[Dataset records]
* * * *

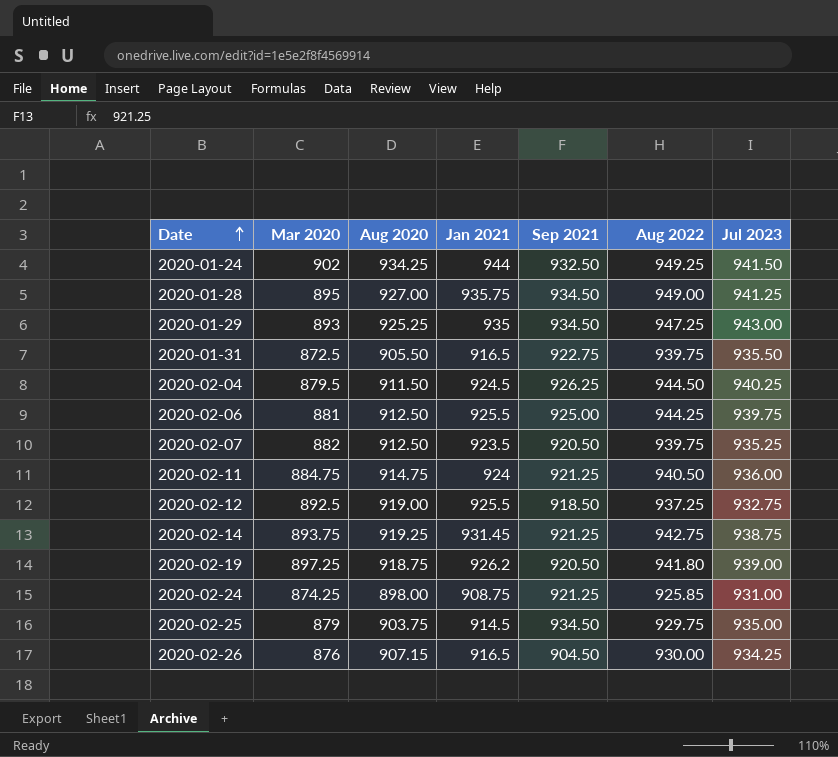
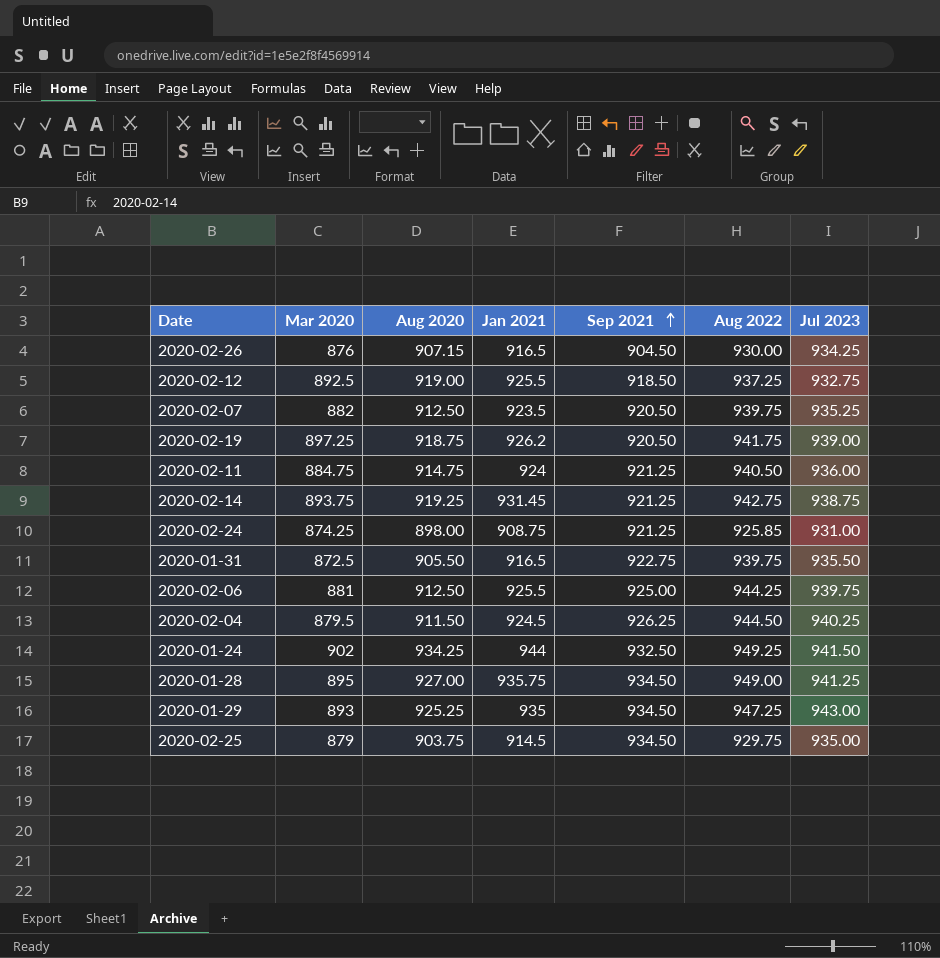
row order: Date ascending -> Sep 2021 ascending
2020-02-19 | Aug 2022: 941.80 -> 941.75

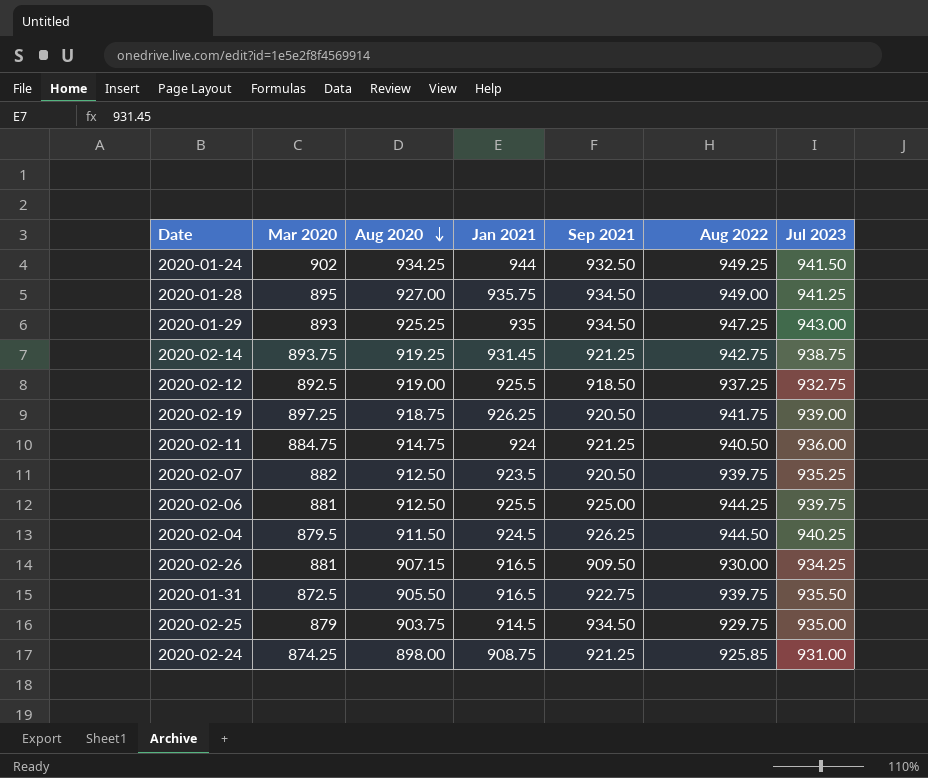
row order: Sep 2021 ascending -> Aug 2020 descending
2020-02-19 | Jan 2021: 926.2 -> 926.25
2020-02-26 | Mar 2020: 876 -> 881
2020-02-26 | Sep 2021: 904.50 -> 909.50

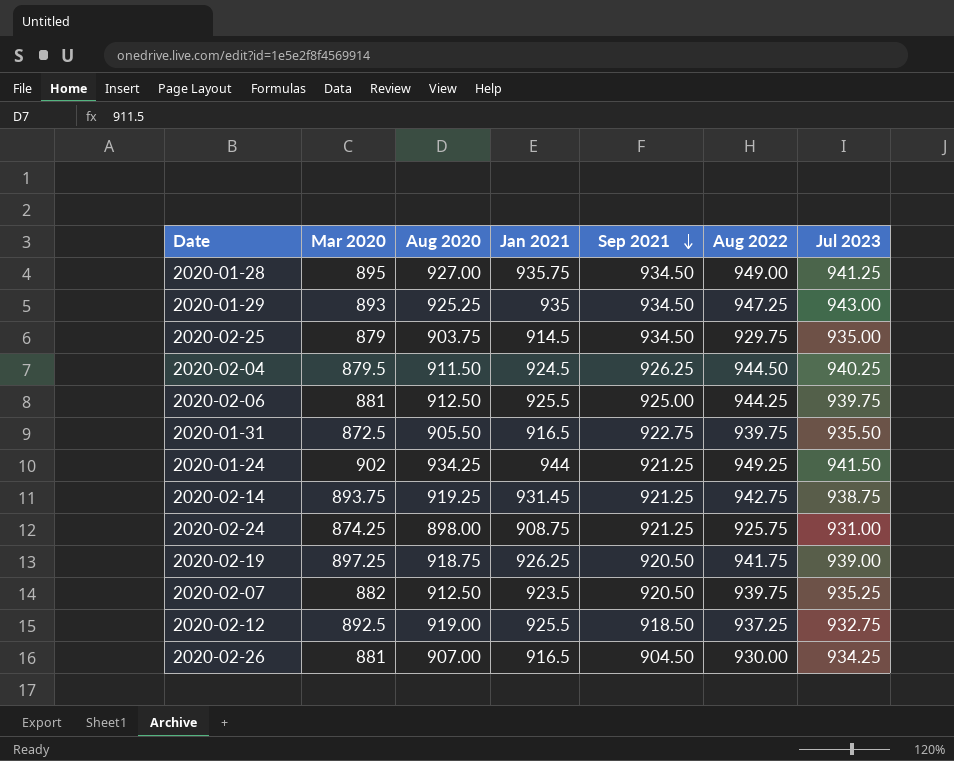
row order: Aug 2020 descending -> Sep 2021 descending
row 2020-02-11: 884.75 | 914.75 | 924 | 921.25 | 940.50 | 936.00 -> none
2020-01-24 | Sep 2021: 932.50 -> 921.25
2020-02-24 | Aug 2022: 925.85 -> 925.75
2020-02-26 | Aug 2020: 907.15 -> 907.00
2020-02-26 | Sep 2021: 909.50 -> 904.50

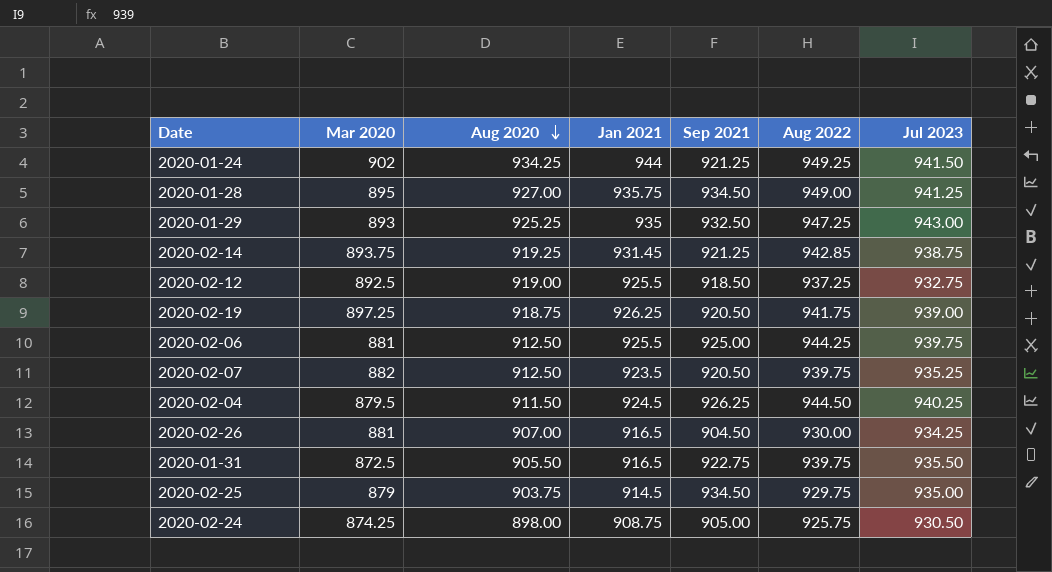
row order: Sep 2021 descending -> Aug 2020 descending
2020-01-29 | Sep 2021: 934.50 -> 932.50
2020-02-14 | Aug 2022: 942.75 -> 942.85
2020-02-24 | Sep 2021: 921.25 -> 905.00
2020-02-24 | Jul 2023: 931.00 -> 930.50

* * * *

Try it: Your reply should hold every line from the data that contains "descending", copied in full.

Written response:
row order: Sep 2021 ascending -> Aug 2020 descending
row order: Aug 2020 descending -> Sep 2021 descending
row order: Sep 2021 descending -> Aug 2020 descending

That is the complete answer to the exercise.